# ACTIVITY
Each line below containing the word "range" needs to be shown.

# MATERIAL PROVIDED
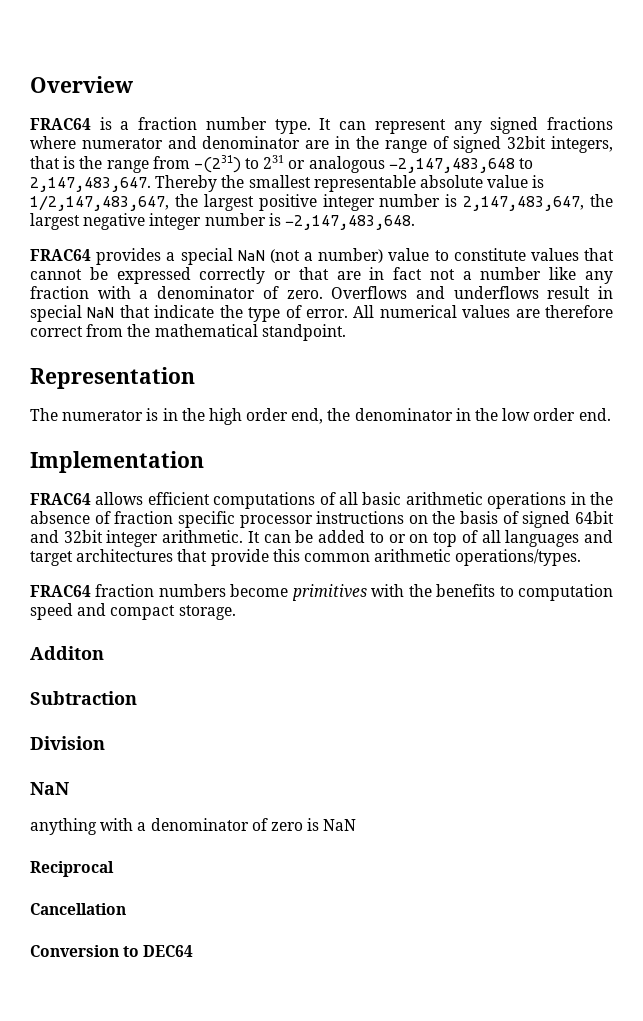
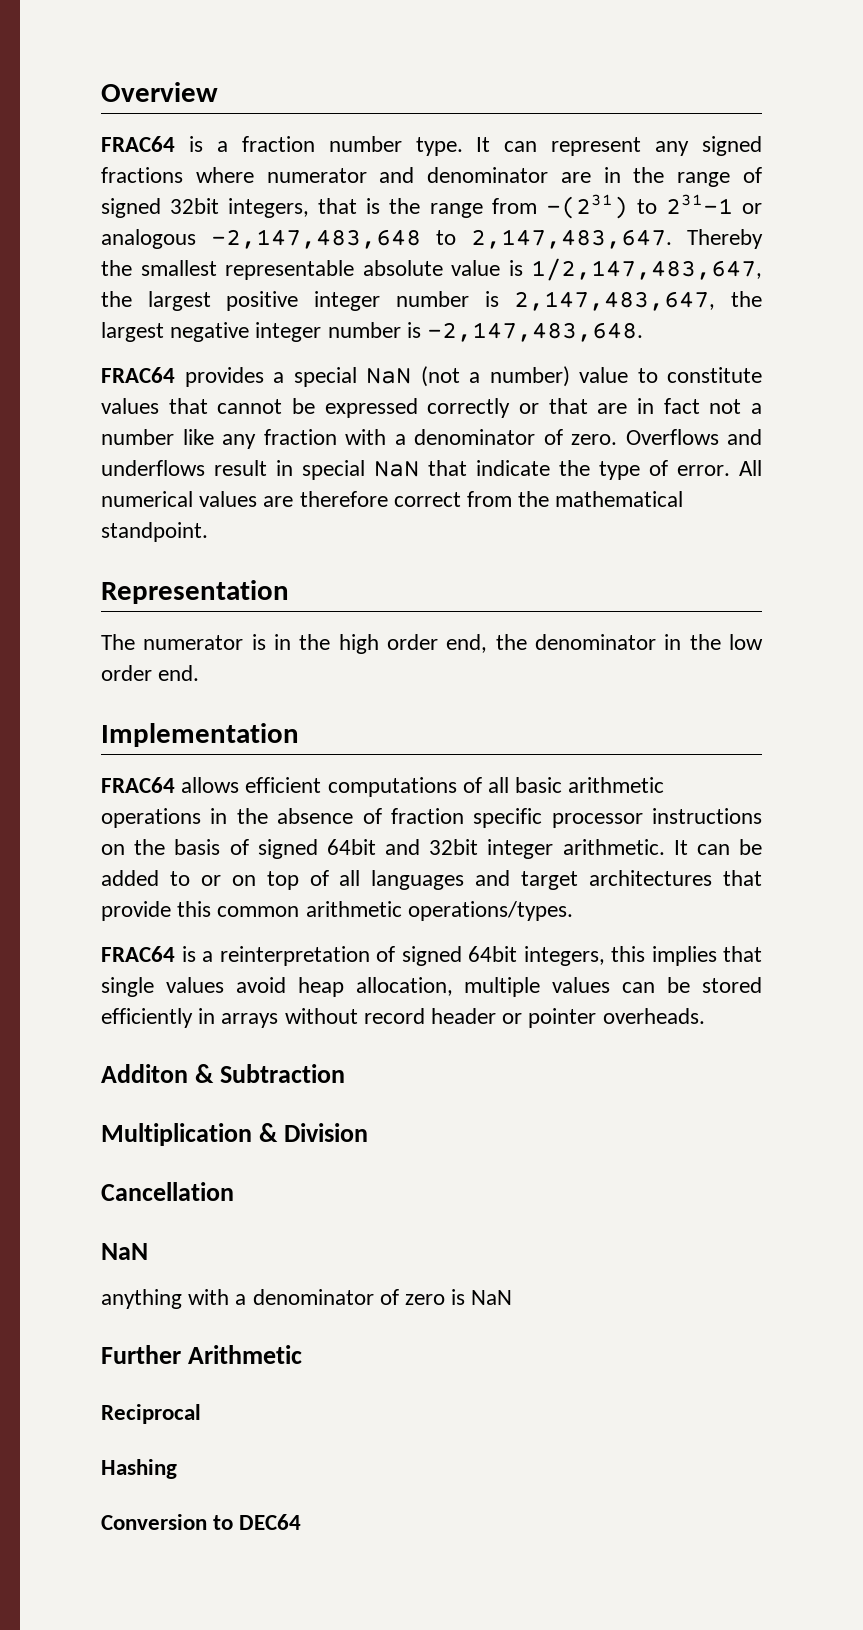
- It can represent any signed fractions where numerator and denominator are in the range of signed 32bit integers, that is the range from -(231) to 231 or analogous −2,147,483,648 to 2,147,483,647.
+ It can represent any signed fractions where numerator and denominator are in the range of signed 32bit integers, that is the range from -(231) to 231-1 or analogous −2,147,483,648 to 2,147,483,647.
- FRAC64 fraction numbers become primitives with the benefits to computation speed and compact storage.
+ FRAC64 is a reinterpretation of signed 64bit integers, this implies that single values avoid heap allocation, multiple values can be stored efficiently in arrays without record header or pointer overheads.
- Additon
- Subtraction
+ Additon & Subtraction
- Division
+ Multiplication & Division
+ Cancellation
+ Further Arithmetic
- Cancellation
+ Hashing

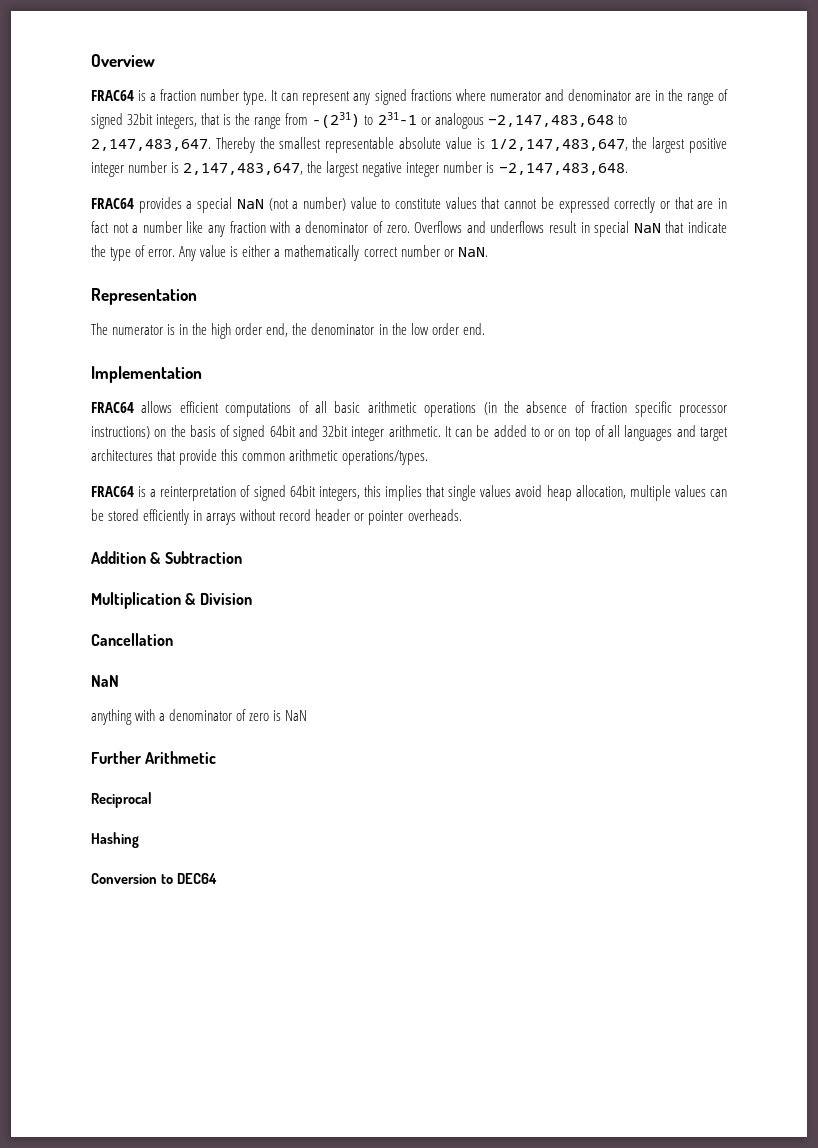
- All numerical values are therefore correct from the mathematical standpoint.
+ Any value is either a mathematically correct number or NaN.
- FRAC64 allows efficient computations of all basic arithmetic operations in the absence of fraction specific processor instructions on the basis of signed 64bit and 32bit integer arithmetic.
+ FRAC64 allows efficient computations of all basic arithmetic operations (in the absence of fraction specific processor instructions) on the basis of signed 64bit and 32bit integer arithmetic.
- Additon & Subtraction
+ Addition & Subtraction

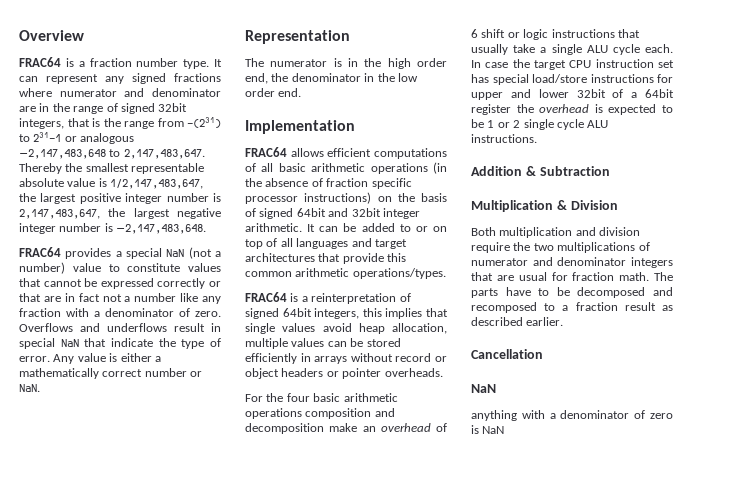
- FRAC64 is a reinterpretation of signed 64bit integers, this implies that single values avoid heap allocation, multiple values can be stored efficiently in arrays without record header or pointer overheads.
+ FRAC64 is a reinterpretation of signed 64bit integers, this implies that single values avoid heap allocation, multiple values can be stored efficiently in arrays without record or object headers or pointer overheads.
+ For the four basic arithmetic operations composition and decomposition make an overhead of 6 shift or logic instructions that usually take a single ALU cycle each. In case the target CPU instruction set has special load/store instructions for upper and lower 32bit of a 64bit register the overhead is expected to be 1 or 2 single cycle ALU instructions.
+ Both multiplication and division require the two multiplications of numerator and denominator integers that are usual for fraction math. The parts have to be decomposed and recomposed to a fraction result as described earlier.
- Further Arithmetic
- Reciprocal
- Hashing
- Conversion to DEC64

# SOLUTION BELOW
- It can represent any signed fractions where numerator and denominator are in the range of signed 32bit integers, that is the range from -(231) to 231 or analogous −2,147,483,648 to 2,147,483,647.
+ It can represent any signed fractions where numerator and denominator are in the range of signed 32bit integers, that is the range from -(231) to 231-1 or analogous −2,147,483,648 to 2,147,483,647.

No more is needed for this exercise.